Web interface edit records
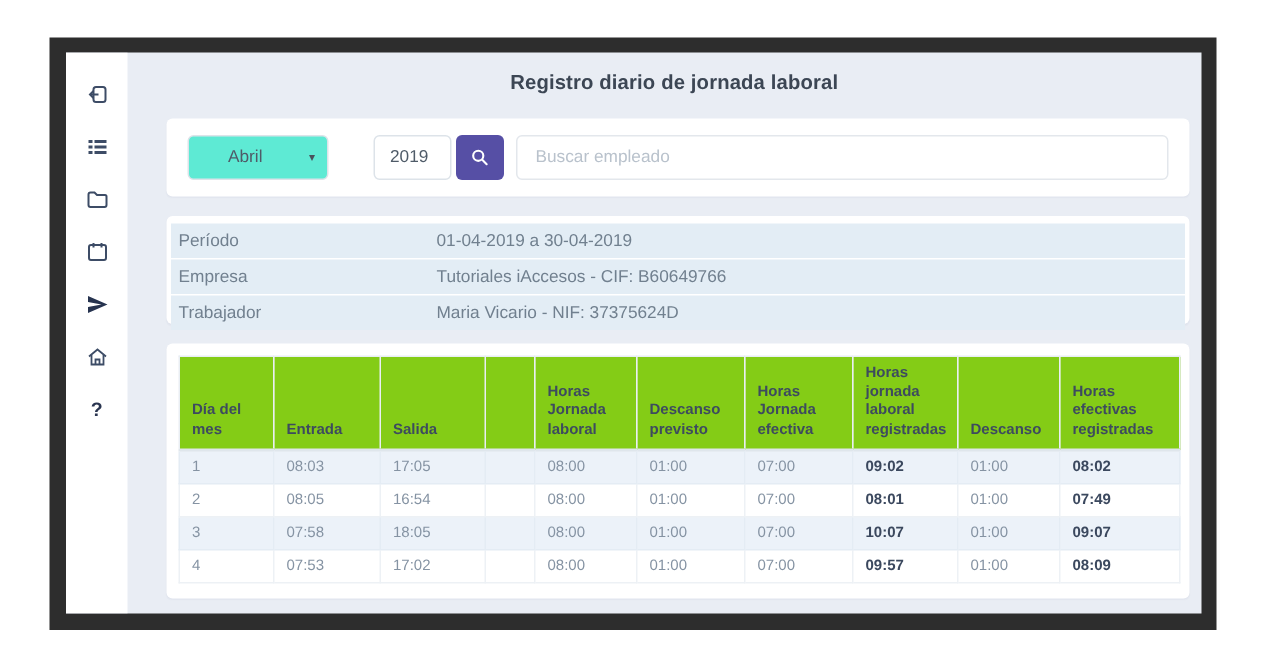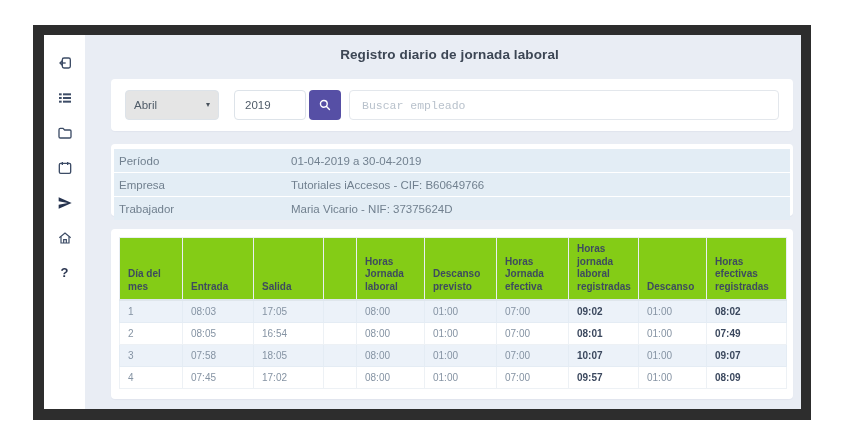--- a/index.html
+++ b/index.html
@@ -25,9 +25,9 @@
 
   
   .filter-card { margin-top:17px; height:52px; display:flex; align-items:center; padding:0 14px; }
-  .sel { width:94px; height:30px; border:1px solid #dde3e9; border-radius:4px; background:#e5e5e5;
-         display:flex; align-items:center; justify-content:space-between; padding:0 8px 0 8px;
-         font-size:11.5px; color:#4f5b68; margin-right:15px; cursor:pointer; }
+  .sel { width:94px; height:30px; border:1px solid #dde3e9; border-radius:4px; background:#5eead4;
+         display:flex; align-items:center; justify-content:space-between; padding:0 8px 0 26px;
+         font-size:11.5px; color:#4f5b68; margin-right:30px; cursor:pointer; }
   .caret { font-size:8px; color:#49525c; line-height:1; }
   .year { width:72px; height:30px; border:1px solid #dde3e9; border-radius:4px; font-size:11.5px;
           color:#4f5b68; padding:0 0 0 10px; margin-right:3px; outline:none;

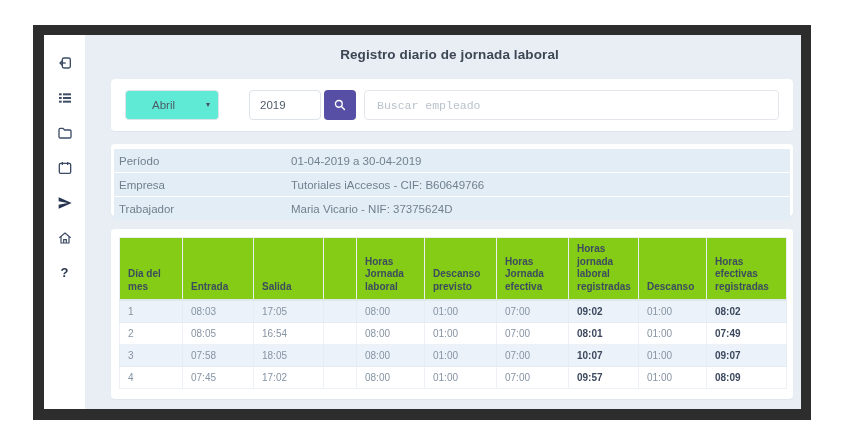--- a/index.html
+++ b/index.html
@@ -29,7 +29,7 @@
          display:flex; align-items:center; justify-content:space-between; padding:0 8px 0 26px;
          font-size:11.5px; color:#4f5b68; margin-right:30px; cursor:pointer; }
   .caret { font-size:8px; color:#49525c; line-height:1; }
-  .year { width:72px; height:30px; border:1px solid #dde3e9; border-radius:4px; font-size:11.5px;
+  .year { width:52px; height:30px; border:1px solid #dde3e9; border-radius:4px; font-size:11.5px;
           color:#4f5b68; padding:0 0 0 10px; margin-right:3px; outline:none;
           font-family:"Liberation Sans","DejaVu Sans",sans-serif; }
   .btn-search { width:32px; height:30px; border:none; border-radius:4px; background:#564fa5;

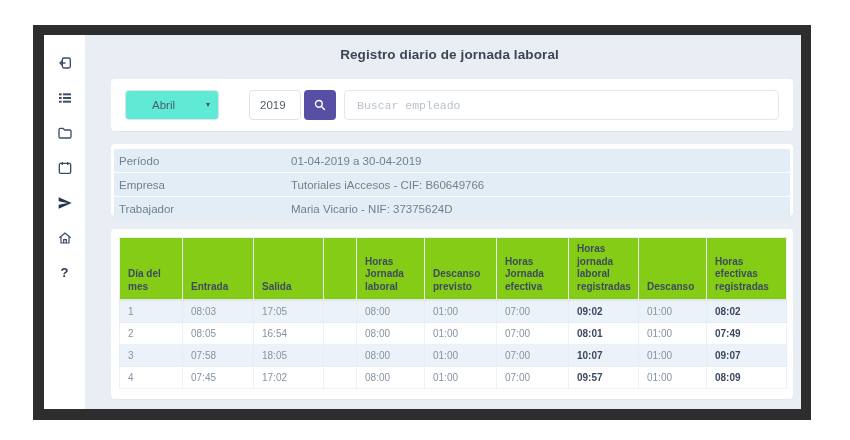--- a/index.html
+++ b/index.html
@@ -36,7 +36,7 @@
                 display:flex; align-items:center; justify-content:center; cursor:pointer; margin-right:8px; }
   .emp { flex:1; height:30px; border:1px solid #e3e7ec; border-radius:4px; font-size:11.5px;
          color:#4f5b68; padding:0 0 0 12px; outline:none;
-         font-family:Liberation Mono, monospace; }
+         font-family:Liberation Sans, sans-serif; }
   .emp::placeholder { color:#b9c2cc; }
 
   

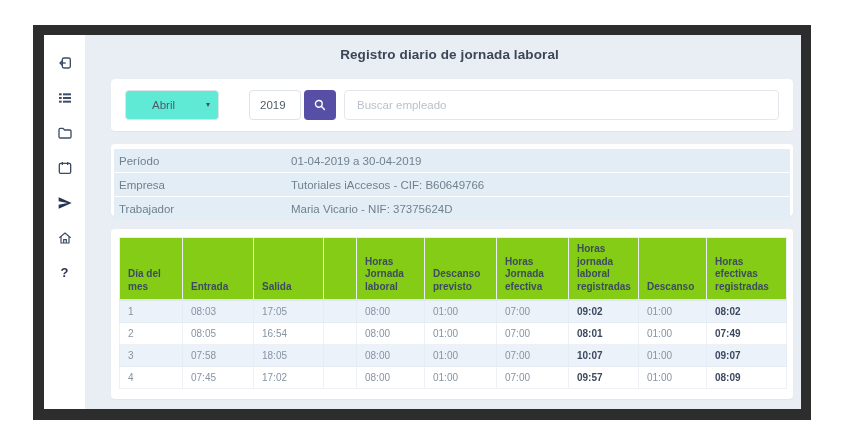--- a/index.html
+++ b/index.html
@@ -209,7 +209,7 @@
               </tr>
               <tr>
                 <td>4</td>
-                <td>07:45</td>
+                <td>07:53</td>
                 <td>17:02</td>
                 <td></td>
                 <td>08:00</td>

▶ [YOUR GOAL]:
Please give again the entries word for word, starting at the first line and ending with the line that contains "#dde3e9; border-radius:4px; background:#5eead4;"; include both of those lines but none of the pictures.

▶ [RESULT BELOW]:
--- a/index.html
+++ b/index.html
@@ -25,9 +25,9 @@
 
   
   .filter-card { margin-top:17px; height:52px; display:flex; align-items:center; padding:0 14px; }
-  .sel { width:94px; height:30px; border:1px solid #dde3e9; border-radius:4px; background:#e5e5e5;
-         display:flex; align-items:center; justify-content:space-between; padding:0 8px 0 8px;
-         font-size:11.5px; color:#4f5b68; margin-right:15px; cursor:pointer; }
+  .sel { width:94px; height:30px; border:1px solid #dde3e9; border-radius:4px; background:#5eead4;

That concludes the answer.